== Segment start ==

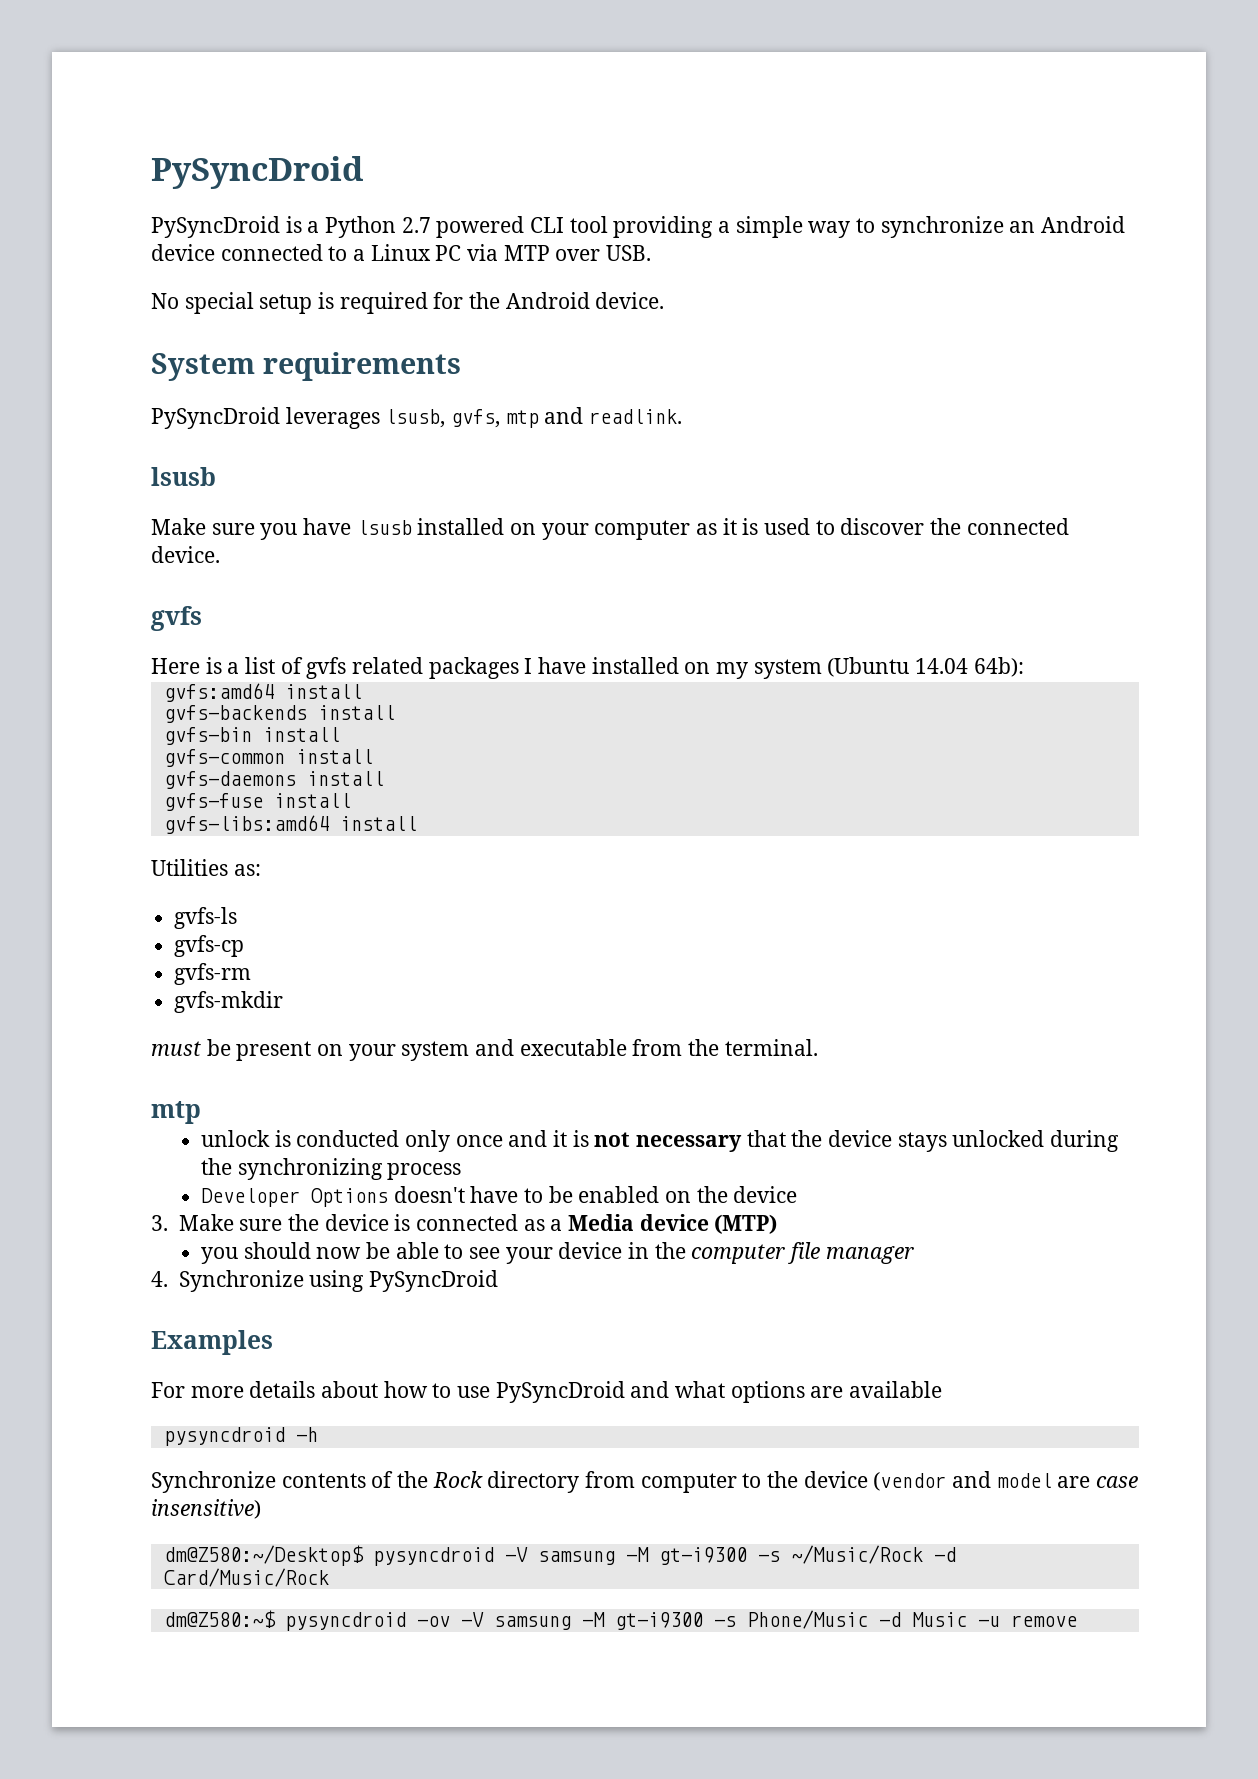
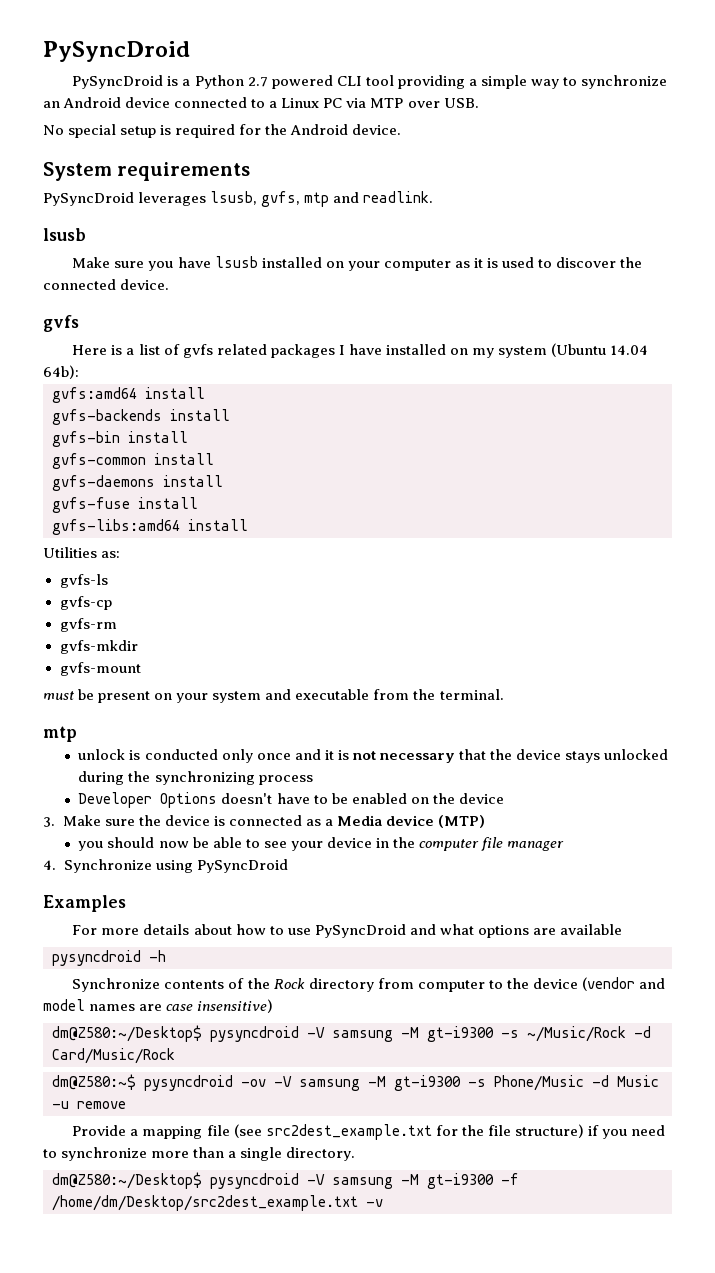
(284, 1002) none -> [59,662,141,676] // gvfs-mount
(1052, 1480) none -> [89,1004,136,1011] names
(1077, 1621) none -> [72,1124,665,1140] [43,1147,356,1161] [52,1172,519,1189] [52,1195,383,1211] // Provide a mapping file (see src2dest_example.txt for the file structure) if you need to synchronize more than a single directory. // dm@Z580:~/Desktop$ pysyncdroid -V samsung -M gt-i9300 -f /home/dm/Desktop/src2dest_example.txt -v

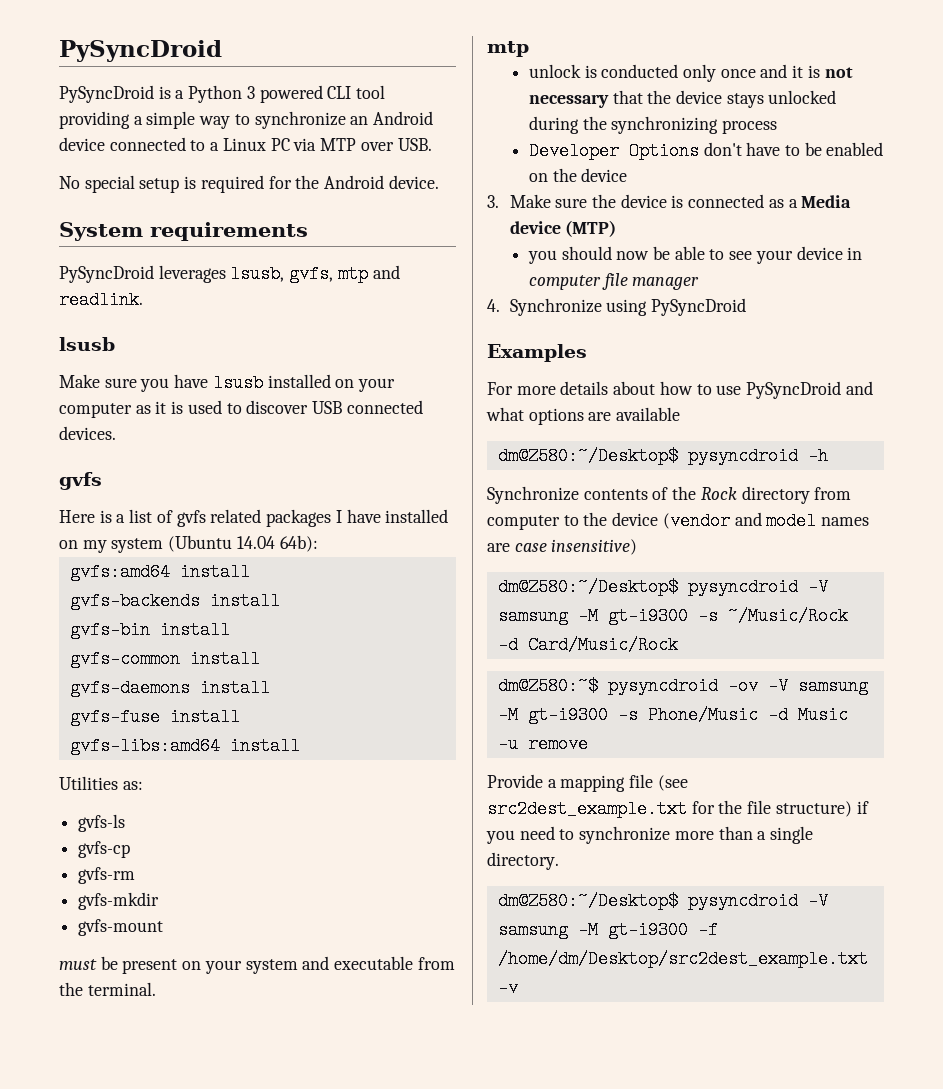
[247,77,268,87] 2.7 -> [246,86,255,99] 3
[620,257,643,268] [43,279,170,290] the connected device. -> [312,400,423,414] [59,426,116,440] USB connected devices.
[221,793,273,804] doesn't -> [703,142,742,156] don't
[392,837,415,848] the -> (863, 253) none
(622, 929) none -> [497,447,678,465] dm@Z580:~/Desktop$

== Segment end ==

◆ **EXERCISE BRIEF**
With the pictures left out, transcribe the material exactly.

◆ **TASK OUTPUT**
(284, 1002) none -> [59,662,141,676] // gvfs-mount
(1052, 1480) none -> [89,1004,136,1011] names
(1077, 1621) none -> [72,1124,665,1140] [43,1147,356,1161] [52,1172,519,1189] [52,1195,383,1211] // Provide a mapping file (see src2dest_example.txt for the file structure) if you need to synchronize more than a single directory. // dm@Z580:~/Desktop$ pysyncdroid -V samsung -M gt-i9300 -f /home/dm/Desktop/src2dest_example.txt -v

[247,77,268,87] 2.7 -> [246,86,255,99] 3
[620,257,643,268] [43,279,170,290] the connected device. -> [312,400,423,414] [59,426,116,440] USB connected devices.
[221,793,273,804] doesn't -> [703,142,742,156] don't
[392,837,415,848] the -> (863, 253) none
(622, 929) none -> [497,447,678,465] dm@Z580:~/Desktop$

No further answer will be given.